### Required action
Retype, word for word, each line between the lines holding "[472,459,727,475] [32,478,77,493] room" and "(84, 579) none", inclusive, and leave the rest of the data alone.

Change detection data
──────────
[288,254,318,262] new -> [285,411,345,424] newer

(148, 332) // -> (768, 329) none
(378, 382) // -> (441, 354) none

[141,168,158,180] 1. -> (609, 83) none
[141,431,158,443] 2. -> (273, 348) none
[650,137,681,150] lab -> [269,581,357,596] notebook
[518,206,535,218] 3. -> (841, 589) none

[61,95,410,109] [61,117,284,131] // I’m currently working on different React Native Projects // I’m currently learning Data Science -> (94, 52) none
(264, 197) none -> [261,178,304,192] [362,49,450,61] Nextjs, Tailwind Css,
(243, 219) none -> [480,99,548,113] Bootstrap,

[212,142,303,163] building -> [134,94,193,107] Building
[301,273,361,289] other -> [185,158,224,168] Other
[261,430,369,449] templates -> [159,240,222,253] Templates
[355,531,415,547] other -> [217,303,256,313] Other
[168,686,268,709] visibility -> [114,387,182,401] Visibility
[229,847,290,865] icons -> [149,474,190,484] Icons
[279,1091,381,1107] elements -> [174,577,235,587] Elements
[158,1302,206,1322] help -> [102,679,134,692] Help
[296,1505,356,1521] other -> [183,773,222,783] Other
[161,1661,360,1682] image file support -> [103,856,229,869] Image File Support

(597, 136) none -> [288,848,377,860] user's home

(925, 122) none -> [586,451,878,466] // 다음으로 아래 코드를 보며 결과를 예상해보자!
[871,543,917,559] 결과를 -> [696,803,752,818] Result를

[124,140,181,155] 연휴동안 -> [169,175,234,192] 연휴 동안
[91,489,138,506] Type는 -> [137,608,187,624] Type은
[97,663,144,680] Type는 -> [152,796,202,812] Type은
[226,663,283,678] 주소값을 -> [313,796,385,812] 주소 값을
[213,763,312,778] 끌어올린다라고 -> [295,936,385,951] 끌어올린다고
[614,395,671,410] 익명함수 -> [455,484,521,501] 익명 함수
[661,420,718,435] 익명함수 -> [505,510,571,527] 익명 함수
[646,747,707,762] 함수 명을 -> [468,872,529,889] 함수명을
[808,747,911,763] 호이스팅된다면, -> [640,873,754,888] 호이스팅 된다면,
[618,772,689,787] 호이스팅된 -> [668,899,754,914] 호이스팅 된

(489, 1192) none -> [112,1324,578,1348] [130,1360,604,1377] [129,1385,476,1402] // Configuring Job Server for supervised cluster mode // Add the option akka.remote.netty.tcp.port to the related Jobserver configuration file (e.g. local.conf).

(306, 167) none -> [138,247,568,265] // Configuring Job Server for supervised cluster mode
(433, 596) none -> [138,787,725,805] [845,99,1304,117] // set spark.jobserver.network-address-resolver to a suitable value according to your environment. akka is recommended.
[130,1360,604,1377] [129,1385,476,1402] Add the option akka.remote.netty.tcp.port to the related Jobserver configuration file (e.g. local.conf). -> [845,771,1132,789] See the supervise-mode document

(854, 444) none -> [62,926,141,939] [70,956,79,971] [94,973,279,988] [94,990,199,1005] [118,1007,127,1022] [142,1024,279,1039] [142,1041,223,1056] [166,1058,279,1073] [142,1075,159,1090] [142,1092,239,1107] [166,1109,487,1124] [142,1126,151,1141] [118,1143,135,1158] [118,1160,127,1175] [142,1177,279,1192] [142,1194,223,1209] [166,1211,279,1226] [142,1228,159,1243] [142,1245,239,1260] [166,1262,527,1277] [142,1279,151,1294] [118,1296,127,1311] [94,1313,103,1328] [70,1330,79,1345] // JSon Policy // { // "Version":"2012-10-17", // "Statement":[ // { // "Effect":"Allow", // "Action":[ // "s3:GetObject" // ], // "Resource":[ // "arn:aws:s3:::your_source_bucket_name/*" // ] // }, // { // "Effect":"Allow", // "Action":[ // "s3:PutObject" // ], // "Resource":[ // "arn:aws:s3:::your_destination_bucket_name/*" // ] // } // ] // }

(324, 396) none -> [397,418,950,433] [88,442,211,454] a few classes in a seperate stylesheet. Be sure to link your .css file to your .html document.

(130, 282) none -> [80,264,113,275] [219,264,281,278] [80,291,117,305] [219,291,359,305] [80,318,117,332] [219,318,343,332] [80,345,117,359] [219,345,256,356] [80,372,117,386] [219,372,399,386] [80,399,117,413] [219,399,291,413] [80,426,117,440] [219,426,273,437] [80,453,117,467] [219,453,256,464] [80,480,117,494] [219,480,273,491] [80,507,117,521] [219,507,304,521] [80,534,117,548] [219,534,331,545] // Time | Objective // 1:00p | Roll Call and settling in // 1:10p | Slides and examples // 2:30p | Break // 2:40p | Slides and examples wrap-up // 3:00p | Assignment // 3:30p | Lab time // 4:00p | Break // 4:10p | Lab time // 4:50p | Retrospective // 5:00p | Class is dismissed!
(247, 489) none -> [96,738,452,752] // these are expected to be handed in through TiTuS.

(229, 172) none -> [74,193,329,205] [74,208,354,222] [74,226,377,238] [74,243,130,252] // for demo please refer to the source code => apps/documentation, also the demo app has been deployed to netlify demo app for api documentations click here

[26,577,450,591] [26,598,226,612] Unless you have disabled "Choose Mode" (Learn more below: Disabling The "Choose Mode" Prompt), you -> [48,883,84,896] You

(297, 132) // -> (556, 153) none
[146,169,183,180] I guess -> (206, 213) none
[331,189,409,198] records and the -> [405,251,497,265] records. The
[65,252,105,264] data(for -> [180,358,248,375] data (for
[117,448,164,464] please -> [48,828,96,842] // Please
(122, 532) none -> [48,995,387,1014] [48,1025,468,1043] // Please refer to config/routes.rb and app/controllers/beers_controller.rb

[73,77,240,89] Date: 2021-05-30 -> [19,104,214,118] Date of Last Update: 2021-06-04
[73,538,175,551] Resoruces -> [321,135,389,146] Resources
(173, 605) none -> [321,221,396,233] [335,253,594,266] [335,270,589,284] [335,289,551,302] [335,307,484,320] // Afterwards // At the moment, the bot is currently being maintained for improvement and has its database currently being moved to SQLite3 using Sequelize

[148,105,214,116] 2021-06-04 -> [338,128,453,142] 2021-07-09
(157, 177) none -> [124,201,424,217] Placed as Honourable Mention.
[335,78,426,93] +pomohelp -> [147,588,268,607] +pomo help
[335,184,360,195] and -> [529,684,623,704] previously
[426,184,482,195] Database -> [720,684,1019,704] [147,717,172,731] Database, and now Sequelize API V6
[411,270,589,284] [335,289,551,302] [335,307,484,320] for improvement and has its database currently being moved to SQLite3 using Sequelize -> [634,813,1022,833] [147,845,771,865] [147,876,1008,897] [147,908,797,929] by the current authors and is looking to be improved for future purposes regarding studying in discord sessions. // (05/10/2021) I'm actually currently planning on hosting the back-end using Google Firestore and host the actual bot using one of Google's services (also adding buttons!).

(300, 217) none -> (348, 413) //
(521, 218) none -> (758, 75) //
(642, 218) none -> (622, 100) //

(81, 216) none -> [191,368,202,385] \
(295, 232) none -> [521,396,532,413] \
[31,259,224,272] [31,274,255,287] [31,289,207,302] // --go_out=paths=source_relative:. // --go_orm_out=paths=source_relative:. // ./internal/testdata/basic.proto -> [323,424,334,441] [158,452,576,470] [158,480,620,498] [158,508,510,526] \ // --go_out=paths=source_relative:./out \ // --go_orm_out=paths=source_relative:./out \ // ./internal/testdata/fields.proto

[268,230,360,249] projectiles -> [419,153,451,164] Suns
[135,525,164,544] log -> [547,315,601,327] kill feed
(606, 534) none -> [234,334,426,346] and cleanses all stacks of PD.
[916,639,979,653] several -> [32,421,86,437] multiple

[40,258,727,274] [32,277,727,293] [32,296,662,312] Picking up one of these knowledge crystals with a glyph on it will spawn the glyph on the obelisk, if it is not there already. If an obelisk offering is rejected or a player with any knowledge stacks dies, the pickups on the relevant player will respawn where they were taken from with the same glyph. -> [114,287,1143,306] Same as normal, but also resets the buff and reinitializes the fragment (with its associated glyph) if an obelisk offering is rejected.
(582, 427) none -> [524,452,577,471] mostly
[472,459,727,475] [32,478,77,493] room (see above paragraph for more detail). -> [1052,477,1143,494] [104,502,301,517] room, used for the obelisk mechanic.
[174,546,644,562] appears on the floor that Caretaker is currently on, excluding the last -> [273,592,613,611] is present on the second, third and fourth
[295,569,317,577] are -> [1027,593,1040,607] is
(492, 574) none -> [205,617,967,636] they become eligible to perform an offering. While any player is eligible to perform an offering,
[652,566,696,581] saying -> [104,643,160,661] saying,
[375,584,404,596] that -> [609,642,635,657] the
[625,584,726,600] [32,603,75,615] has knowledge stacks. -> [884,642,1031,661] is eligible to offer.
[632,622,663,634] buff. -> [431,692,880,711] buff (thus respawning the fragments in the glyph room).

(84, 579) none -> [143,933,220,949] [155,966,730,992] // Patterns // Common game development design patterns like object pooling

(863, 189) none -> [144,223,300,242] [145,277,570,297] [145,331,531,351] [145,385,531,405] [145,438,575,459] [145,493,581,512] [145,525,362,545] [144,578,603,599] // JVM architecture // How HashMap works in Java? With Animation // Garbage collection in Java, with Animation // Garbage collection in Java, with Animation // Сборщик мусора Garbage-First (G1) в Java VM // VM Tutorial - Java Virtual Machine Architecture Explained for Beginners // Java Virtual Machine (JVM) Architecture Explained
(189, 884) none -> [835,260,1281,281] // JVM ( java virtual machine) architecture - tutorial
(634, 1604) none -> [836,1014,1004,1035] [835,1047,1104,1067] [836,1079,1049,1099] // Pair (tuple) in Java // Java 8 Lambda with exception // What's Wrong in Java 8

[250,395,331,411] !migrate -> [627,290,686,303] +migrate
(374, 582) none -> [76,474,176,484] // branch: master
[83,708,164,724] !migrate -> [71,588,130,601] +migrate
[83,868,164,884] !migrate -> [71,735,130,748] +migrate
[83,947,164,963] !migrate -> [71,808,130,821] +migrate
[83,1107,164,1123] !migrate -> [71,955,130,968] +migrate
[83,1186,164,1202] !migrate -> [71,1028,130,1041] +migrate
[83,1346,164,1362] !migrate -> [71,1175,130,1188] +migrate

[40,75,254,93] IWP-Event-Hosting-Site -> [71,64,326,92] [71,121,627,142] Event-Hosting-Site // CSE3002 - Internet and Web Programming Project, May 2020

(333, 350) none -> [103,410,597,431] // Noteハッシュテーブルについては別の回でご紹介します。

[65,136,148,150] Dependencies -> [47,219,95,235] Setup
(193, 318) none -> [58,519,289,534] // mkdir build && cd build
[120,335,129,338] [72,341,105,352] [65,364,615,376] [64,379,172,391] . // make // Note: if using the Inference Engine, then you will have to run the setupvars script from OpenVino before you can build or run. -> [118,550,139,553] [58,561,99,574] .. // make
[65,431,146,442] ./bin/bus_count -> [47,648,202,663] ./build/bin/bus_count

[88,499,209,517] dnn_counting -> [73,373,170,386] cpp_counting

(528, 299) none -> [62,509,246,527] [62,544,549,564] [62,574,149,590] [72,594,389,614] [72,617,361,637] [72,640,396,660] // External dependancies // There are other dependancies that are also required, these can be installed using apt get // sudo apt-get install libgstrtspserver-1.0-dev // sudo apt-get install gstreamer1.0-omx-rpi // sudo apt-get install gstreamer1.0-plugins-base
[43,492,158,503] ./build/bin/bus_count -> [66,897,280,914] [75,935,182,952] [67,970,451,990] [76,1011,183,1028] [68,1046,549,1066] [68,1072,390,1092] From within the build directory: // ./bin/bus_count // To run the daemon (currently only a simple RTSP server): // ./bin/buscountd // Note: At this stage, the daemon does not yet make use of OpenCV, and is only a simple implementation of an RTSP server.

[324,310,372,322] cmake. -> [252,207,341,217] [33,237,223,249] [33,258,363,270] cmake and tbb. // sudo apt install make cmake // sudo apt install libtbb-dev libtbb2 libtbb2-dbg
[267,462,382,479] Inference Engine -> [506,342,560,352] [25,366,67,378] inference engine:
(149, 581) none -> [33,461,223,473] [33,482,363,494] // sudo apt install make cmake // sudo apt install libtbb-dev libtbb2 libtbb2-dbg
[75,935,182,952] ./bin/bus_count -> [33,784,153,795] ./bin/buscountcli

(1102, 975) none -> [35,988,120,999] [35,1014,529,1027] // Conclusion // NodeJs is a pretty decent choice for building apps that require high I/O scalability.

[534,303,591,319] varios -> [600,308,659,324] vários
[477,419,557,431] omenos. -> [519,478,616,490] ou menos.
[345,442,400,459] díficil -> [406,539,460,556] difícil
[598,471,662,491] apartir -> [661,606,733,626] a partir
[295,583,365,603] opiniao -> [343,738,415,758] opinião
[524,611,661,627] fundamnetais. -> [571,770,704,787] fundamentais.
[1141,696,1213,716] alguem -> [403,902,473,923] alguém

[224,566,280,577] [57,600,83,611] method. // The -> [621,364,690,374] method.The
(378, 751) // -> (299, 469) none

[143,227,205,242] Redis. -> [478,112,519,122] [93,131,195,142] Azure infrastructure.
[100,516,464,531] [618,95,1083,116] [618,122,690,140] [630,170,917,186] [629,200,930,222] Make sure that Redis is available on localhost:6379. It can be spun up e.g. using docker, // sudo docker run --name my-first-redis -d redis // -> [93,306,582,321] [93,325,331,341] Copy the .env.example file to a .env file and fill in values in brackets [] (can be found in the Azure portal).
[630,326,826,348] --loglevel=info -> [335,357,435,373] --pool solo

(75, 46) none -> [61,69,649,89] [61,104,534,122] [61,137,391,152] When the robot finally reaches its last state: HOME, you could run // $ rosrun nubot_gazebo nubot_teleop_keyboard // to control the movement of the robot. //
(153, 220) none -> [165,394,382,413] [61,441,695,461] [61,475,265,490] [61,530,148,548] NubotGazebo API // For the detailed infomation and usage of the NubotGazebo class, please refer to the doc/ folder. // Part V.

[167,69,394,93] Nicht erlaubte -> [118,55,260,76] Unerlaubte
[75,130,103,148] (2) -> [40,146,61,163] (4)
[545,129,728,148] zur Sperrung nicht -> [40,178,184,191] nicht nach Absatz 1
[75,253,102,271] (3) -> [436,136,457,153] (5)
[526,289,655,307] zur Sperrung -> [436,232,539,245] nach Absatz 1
──────────
### Completed task
[472,459,727,475] [32,478,77,493] room (see above paragraph for more detail). -> [1052,477,1143,494] [104,502,301,517] room, used for the obelisk mechanic.
[174,546,644,562] appears on the floor that Caretaker is currently on, excluding the last -> [273,592,613,611] is present on the second, third and fourth
[295,569,317,577] are -> [1027,593,1040,607] is
(492, 574) none -> [205,617,967,636] they become eligible to perform an offering. While any player is eligible to perform an offering,
[652,566,696,581] saying -> [104,643,160,661] saying,
[375,584,404,596] that -> [609,642,635,657] the
[625,584,726,600] [32,603,75,615] has knowledge stacks. -> [884,642,1031,661] is eligible to offer.
[632,622,663,634] buff. -> [431,692,880,711] buff (thus respawning the fragments in the glyph room).

(84, 579) none -> [143,933,220,949] [155,966,730,992] // Patterns // Common game development design patterns like object pooling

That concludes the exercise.